Every Agent(...) spawn in this skill MUST pass an explicit model= argument per the canonical rule in ${CLAUDE_PLUGIN_ROOT}/skills/_shared/model-tiering.md. For plugin-defined subagents (adversarial-tester), also follow ${CLAUDE_PLUGIN_ROOT}/skills/_shared/spawn-agent.md — bare-name first; on Agent type '<name>' not found, degrade to general-purpose with the agent body inlined.
Evidence Standard
A hypothesis is confirmed ONLY when its Result: field cites one of these artifact kinds:
| # | Kind | Example |
|---|
| 1 | File:line + verified snippet (orchestrator re-read confirms the text) | src/cache/user.ts:42-58 snippet pasted |
| 2 | Captured command / test / build output | pnpm test src/cache/user.test.ts → 1 failing, AssertionError: ... |
| 3 | Log line or stack trace from the running system | 2026-04-01T12:34Z ERROR ... NullPointerException at ... |
| 4 | Query result against the actual datastore | SELECT count(*) FROM sessions WHERE user_id=42 → 0 rows |
| 5 | User-provided artifact (screenshot, log paste, captured request body, env-var dump) | user pastes the request body that triggered the bug |
Reasoning, "the symptom matches the hypothesis", "the agent reported confirmed", and "the user described it verbally" are NOT evidence — they are hypotheses that still need verification. Symptom-matching is correlation; only reproduction with a captured artifact (kind 2-4) confirms causation.
If the orchestrator's tools cannot produce evidence for a hypothesis (no DB access, no production logs, no credentials, no environment access), do NOT mark it inconclusive by default — use the missing-data gate in Step 3 to ask the user for the artifact.

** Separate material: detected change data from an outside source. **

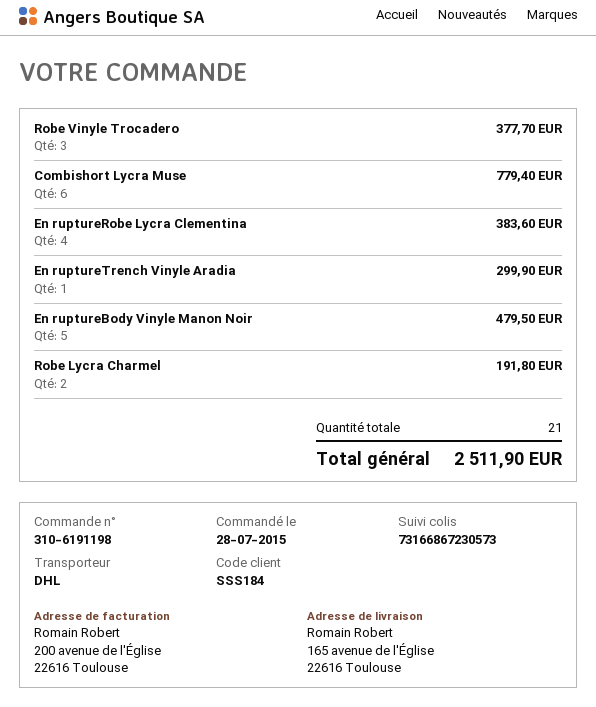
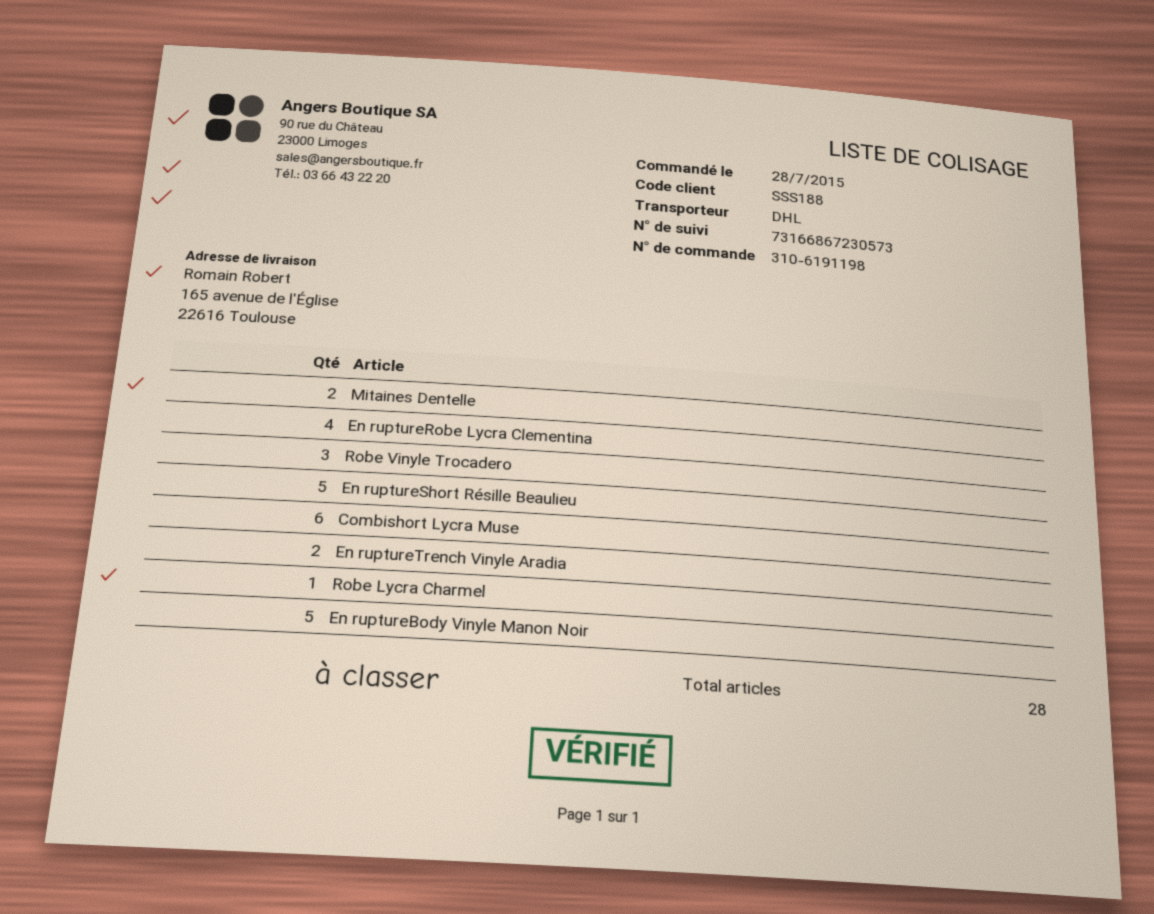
customer number: SSS184 -> SSS188
En ruptureTrench Vinyle Aradia: 1 -> 2
Robe Lycra Charmel: 2 -> 1
Mitaines Dentelle: none -> 2
En ruptureShort Résille Beaulieu: none -> 5
total quantity: 21 -> 28

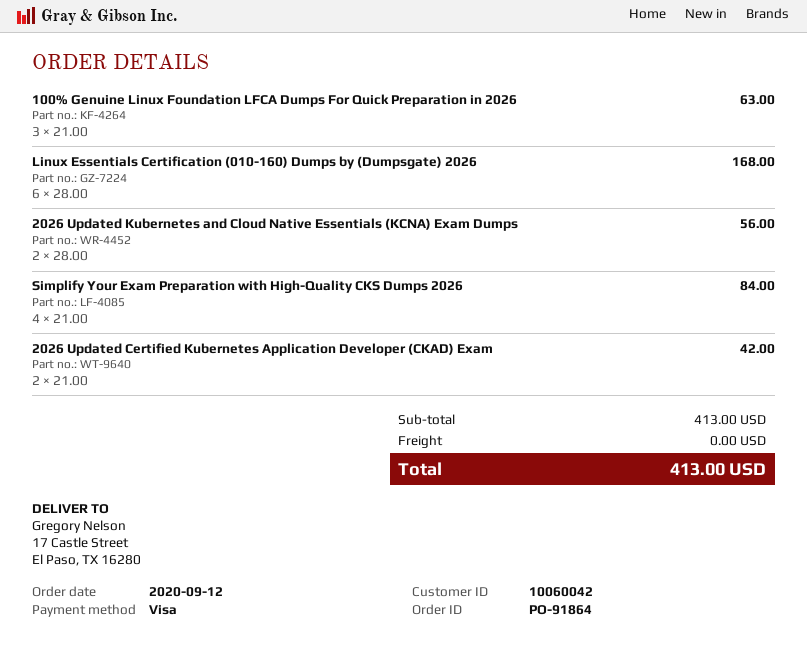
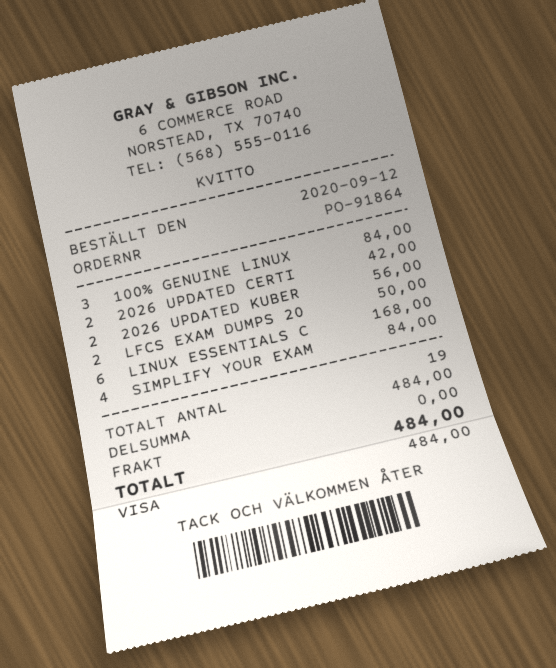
100% Genuine Linux Foundation LFCA Dumps For Quick Preparation in 2026: 3 for 63.00 -> 3 for 84.00
LFCS EXAM DUMPS 20: none -> 2 for 50.00
subtotal: 413.00 -> 484.00
total: 413.00 -> 484.00

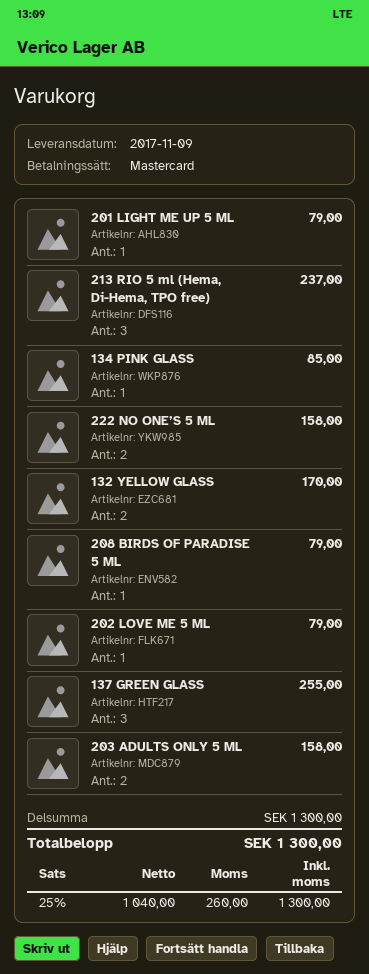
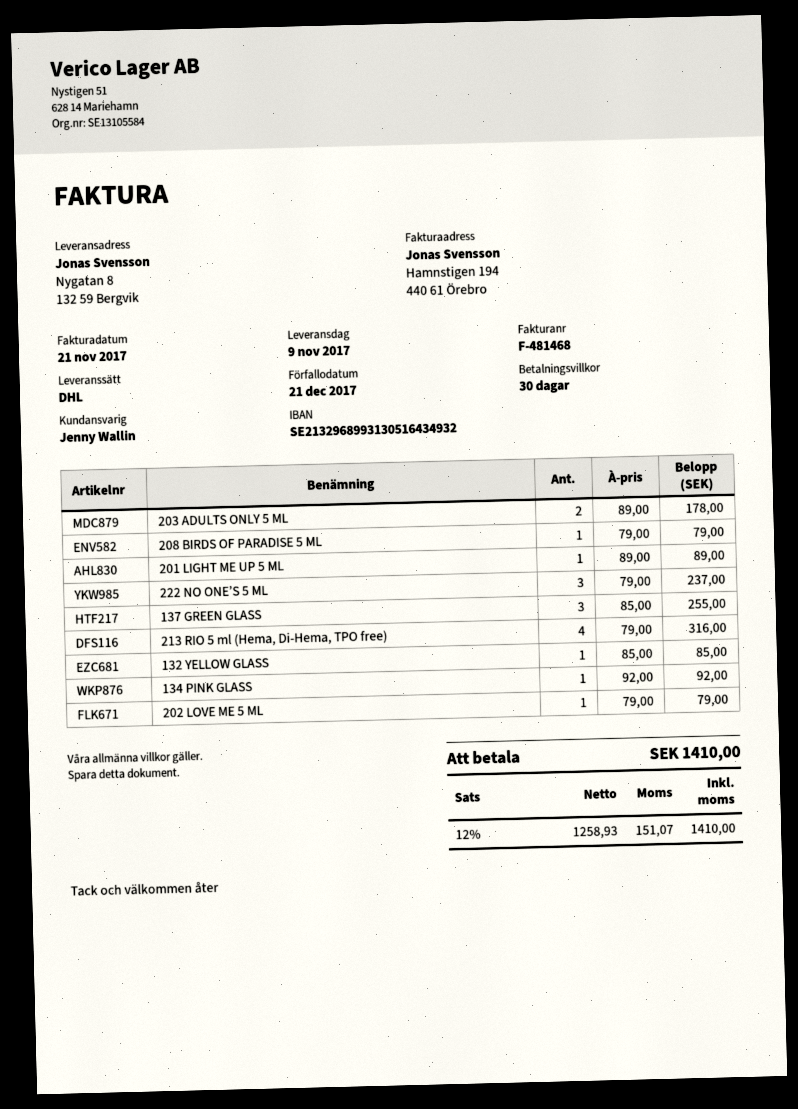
201 LIGHT ME UP 5 ML: 1 for 79.00 -> 1 for 89.00
213 RIO 5 ml (Hema, Di-Hema, TPO free): 3 for 237.00 -> 4 for 316.00
134 PINK GLASS: 1 for 85.00 -> 1 for 92.00
222 NO ONE’S 5 ML: 2 for 158.00 -> 3 for 237.00
132 YELLOW GLASS: 2 for 170.00 -> 1 for 85.00
203 ADULTS ONLY 5 ML: 2 for 158.00 -> 2 for 178.00
net: 1040.00 -> 1258.93
tax: 25% = 260.00 -> 12% = 151.07
total: 1300.00 -> 1410.00

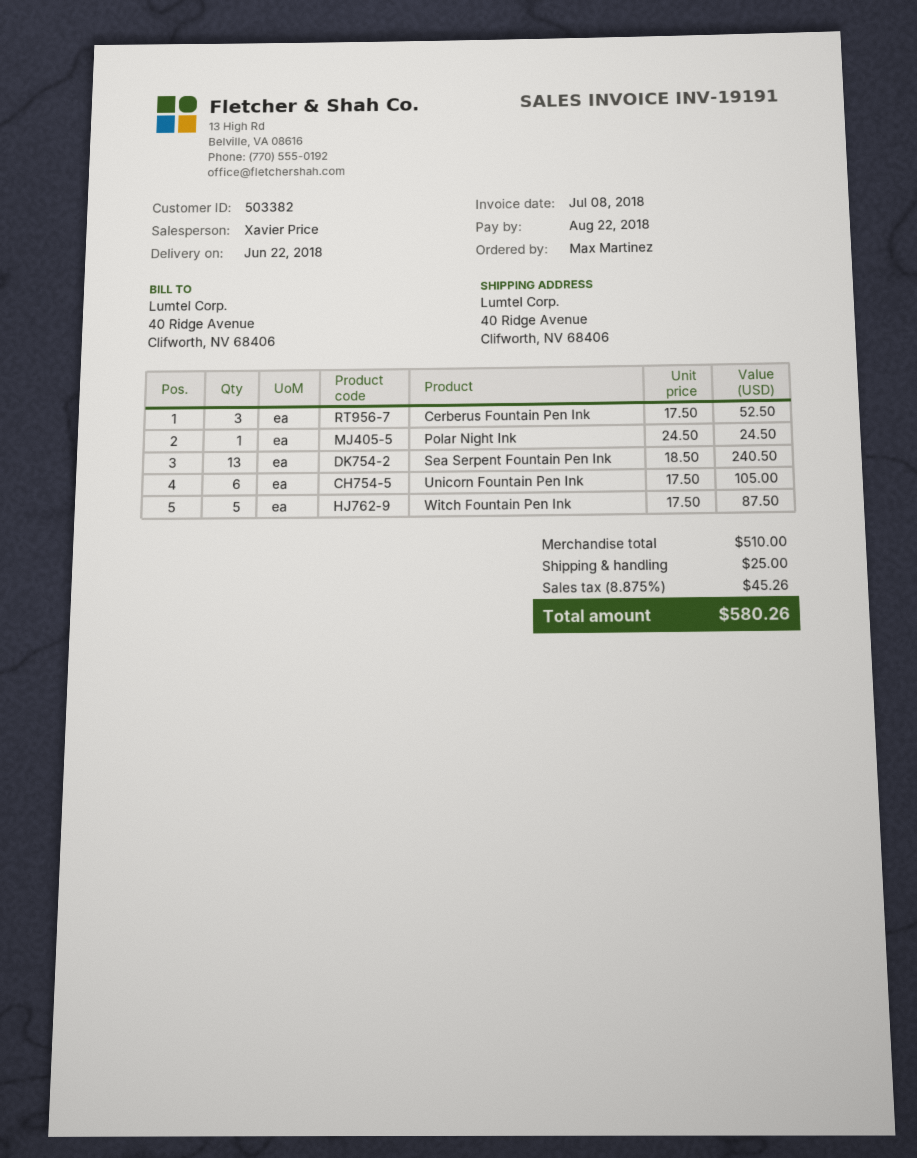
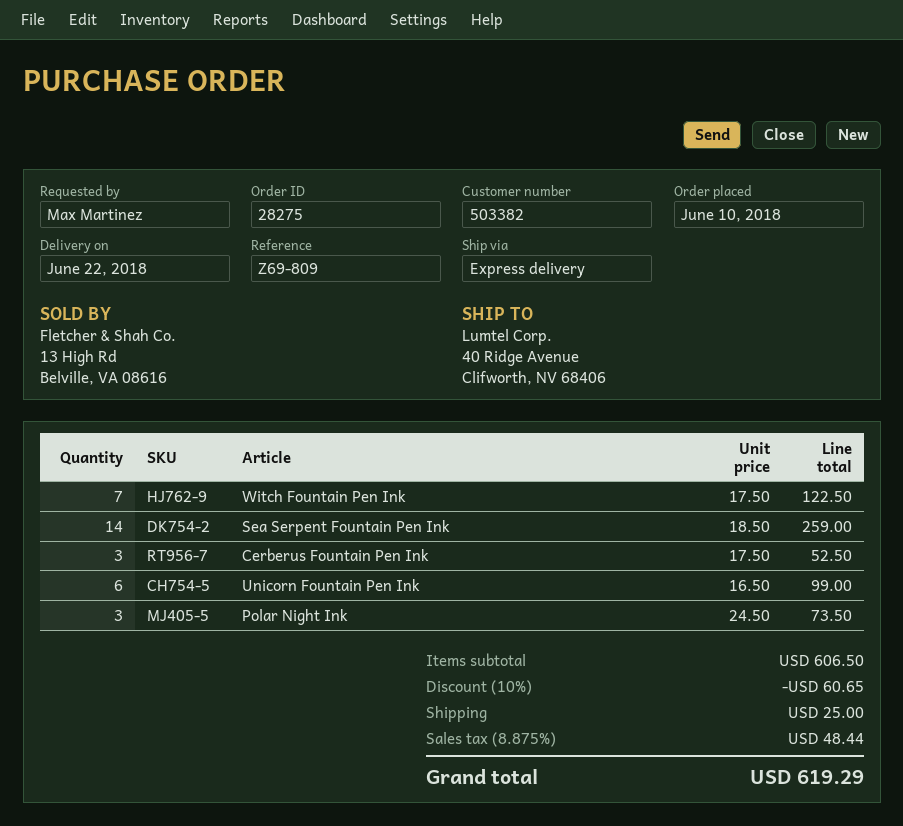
Polar Night Ink: 1 x 24.50 = 24.50 -> 3 x 24.50 = 73.50
Sea Serpent Fountain Pen Ink: 13 x 18.50 = 240.50 -> 14 x 18.50 = 259.00
Unicorn Fountain Pen Ink: 6 x 17.50 = 105.00 -> 6 x 16.50 = 99.00
Witch Fountain Pen Ink: 5 x 17.50 = 87.50 -> 7 x 17.50 = 122.50
subtotal: 510.00 -> 606.50
discount: none -> 10% = 60.65
tax: 8.875% = 45.26 -> 8.875% = 48.44
total: 580.26 -> 619.29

Debug: Scientific-Method Investigation
Use this skill to systematically debug complex issues. Replaces guessing with evidence gathering and hypothesis testing. Each investigation is tracked so you can review what was tried and why.
The Scientific Debug Loop
OBSERVE → BUILD FEEDBACK LOOP → HYPOTHESIZE → TEST → ISOLATE → PROPOSE FIX → AUTHOR REPRO TEST & VERIFY → ESCALATE → DOCUMENT
This is not a suggestion—it's the required process. Do NOT skip steps or guess.
Input
Load custom instructions from .geniro/instructions/global.md and .geniro/instructions/debug.md. Read any found. Apply rules as constraints, additional steps at specified phases, and hard constraints throughout the run.
$ARGUMENTS
Mode routing (inspect $ARGUMENTS BEFORE the empty-check):
- If
$ARGUMENTS matches any verify-intent signal, route to Adversarial Mode (see ## Adversarial Mode: Verify Last Changes below) and skip the scientific-method Workflow. Every signal below is anchored — bare keywords alone are NOT enough, because phrases like "verify that login returns 500" or "stress-test revealed a memory leak" are scientific-method bug reports, not verify requests:
- Anchored keyword signals (keyword + anchor token):
verify <changes|diff|last|recent|my|this|PR>, break <my|the> diff, hunt for bugs in <diff|change|PR>, find edge cases in <diff|change|PR>, adversarial <mode|pass|scan|run>, stress-test <the diff|my change|last changes>
- Phrase signals:
verify last changes, verify recent changes, verify my changes, check last changes, break my diff
- Explicit diff range signals:
HEAD~N..HEAD, HEAD~N, main...HEAD, a bare PR ref (#1234 or GitHub PR URL), or a bare branch name used alongside any verify keyword
- Otherwise → standard scientific-method flow (the
## Workflow: Observe → ... section, unchanged). When in doubt (ambiguous input), default to scientific-method mode — the user can re-invoke with explicit adversarial phrasing if needed.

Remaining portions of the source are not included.